If your replacement drive was setup in the same way as your original including the terminating resistors on the bottom of the drive and also the Termination Power jumper, your drive should run just as your old one did without any problems.

If the re-manufacturer is stating that you are incorrectly terminated on the drive or the card, my question would be how do they know your improperly terminated when you do not know what scsi controller card is in your machine?

For what it's worth, I think I would send the drive back to them and have them return your stuck tape media to you. My honest opinion would be that the replacement drive had a problem to begin with or was "marginal" in their testing and that "margin" was enough for them to offer it for re-sale.

As with anything that is mechanical, parts wear as I'm sure you are well aware of. They may have missed a part or it did not show any significant errors during their testing phase and they saw no need to replace what wasn't broke. Replace the drive with another of the same make and type or replace it with something newer in the DAT family and you should be just fine.

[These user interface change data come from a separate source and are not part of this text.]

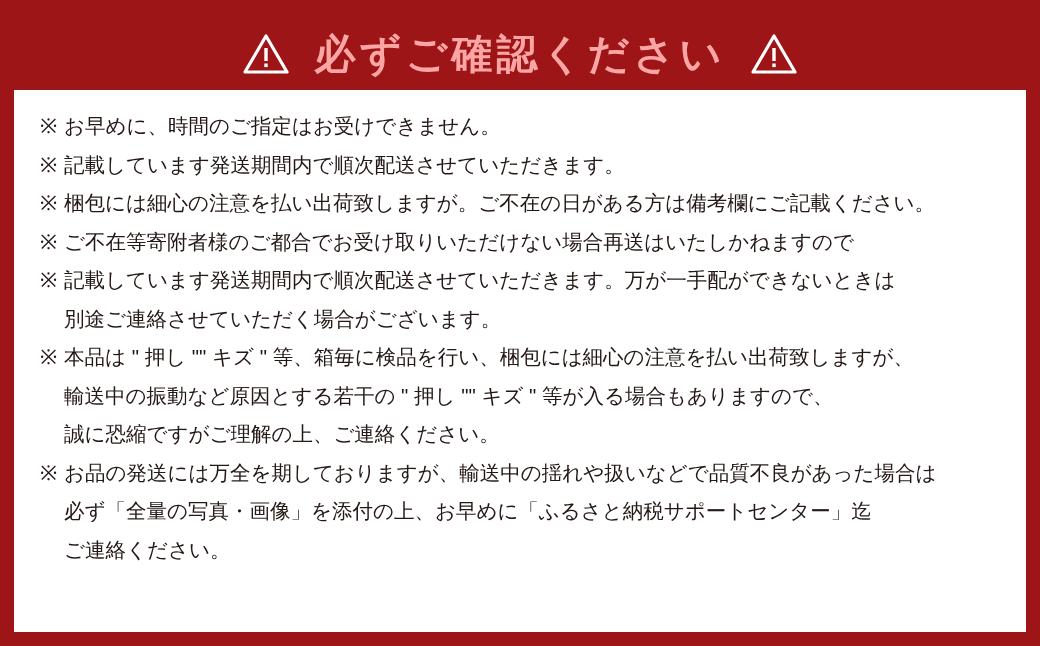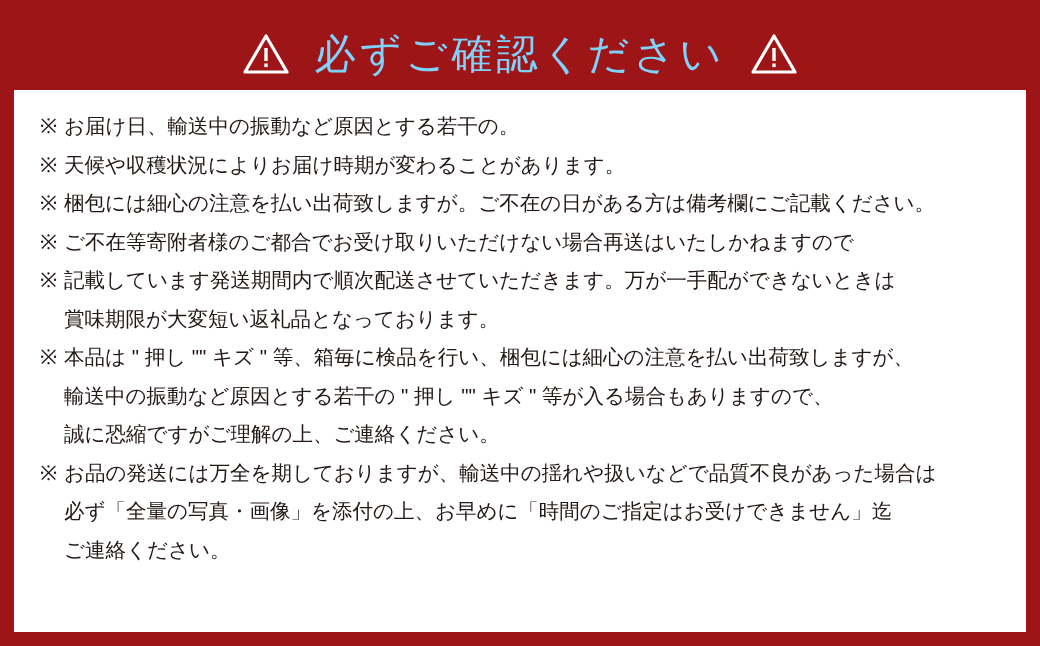--- a/index.html
+++ b/index.html
@@ -26,23 +26,23 @@
     height: 72px;
     flex: 0 0 auto;
     display: flex;
     align-items: center;
     justify-content: center;
     gap: 26px;
     color: #ffffff;
   }
   .header-title {
     font-size: 41px;
-    font-weight: normal;
+    font-weight: bold;
     letter-spacing: 4px;
-    color: #7dd3fc;
+    color: #fca5a5;
     white-space: nowrap;
   }
   .warn-icon {
     width: 46px;
     height: 42px;
     display: inline-block;
     flex: 0 0 auto;
   }
   .warn-icon svg {
     display: block;
@@ -105,47 +105,47 @@
         <rect x="21.3" y="15" width="3.4" height="13" fill="#ffffff"></rect>
         <rect x="21.3" y="30.5" width="3.4" height="3.6" fill="#ffffff"></rect>
       </svg>
     </span>
   </div>
 
   <div class="notice-body">
 
     <div class="notice-line">
       <span class="line-marker">※</span>
-      <span class="line-text">お届け日、輸送中の振動など原因とする若干の。</span>
+      <span class="line-text">お早めに、時間のご指定はお受けできません。</span>
     </div>
 
     <div class="notice-line">
       <span class="line-marker">※</span>
-      <span class="line-text">天候や収穫状況によりお届け時期が変わることがあります。</span>
+      <span class="line-text">記載しています発送期間内で順次配送させていただきます。</span>
     </div>
 
     <div class="notice-line">
       <span class="line-marker">※</span>
       <span class="line-text">梱包には細心の注意を払い出荷致しますが。ご不在の日がある方は備考欄にご記載ください。</span>
     </div>
 
     <div class="notice-line">
       <span class="line-marker">※</span>
       <span class="line-text">ご不在等寄附者様のご都合でお受け取りいただけない場合再送はいたしかねますので</span>
     </div>
 
 
     <div class="notice-line">
       <span class="line-marker">※</span>
       <span class="line-text">記載しています発送期間内で順次配送させていただきます。万が一手配ができないときは</span>
     </div>
 
     <div class="notice-line cont">
       <span class="line-marker"></span>
-      <span class="line-text">賞味期限が大変短い返礼品となっております。</span>
+      <span class="line-text">別途ご連絡させていただく場合がございます。</span>
     </div>
 
     <div class="notice-line">
       <span class="line-marker">※</span>
       <span class="line-text">本品は " 押し "" キズ " 等、箱毎に検品を行い、梱包には細心の注意を払い出荷致しますが、</span>
     </div>
 
     <div class="notice-line cont">
       <span class="line-marker"></span>
       <span class="line-text">輸送中の振動など原因とする若干の " 押し "" キズ " 等が入る場合もありますので、</span>
@@ -156,21 +156,21 @@
       <span class="line-text">誠に恐縮ですがご理解の上、ご連絡ください。</span>
     </div>
 
     <div class="notice-line">
       <span class="line-marker">※</span>
       <span class="line-text">お品の発送には万全を期しておりますが、輸送中の揺れや扱いなどで品質不良があった場合は</span>
     </div>
 
     <div class="notice-line cont">
       <span class="line-marker"></span>
-      <span class="line-text">必ず「全量の写真・画像」を添付の上、お早めに「時間のご指定はお受けできません」迄</span>
+      <span class="line-text">必ず「全量の写真・画像」を添付の上、お早めに「ふるさと納税サポートセンター」迄</span>
     </div>
 
     <div class="notice-line cont">
       <span class="line-marker"></span>
       <span class="line-text">ご連絡ください。</span>
     </div>
 
   </div>
 </div>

Yes, Termination on a SCSI bus is critical to the proper operation of the drive. The only other thing that may be playing a role in your problems with the drive could be a failing SCSI controller. The only true way of finding out if your SCSI controller is failing would be to try another identical drive with the identical jumper settings and if your problem appears, you would be well off to replace your SCSI controller also.

Most DAT drives ( at least newer ones ) do have the option to eject the tape from the drive with "just power" and no SCSI cable installed. You may want to give that a try to retrieve your media.

Hope this helps,
Techextreme

"Admire those who attempt great things, even though they fail."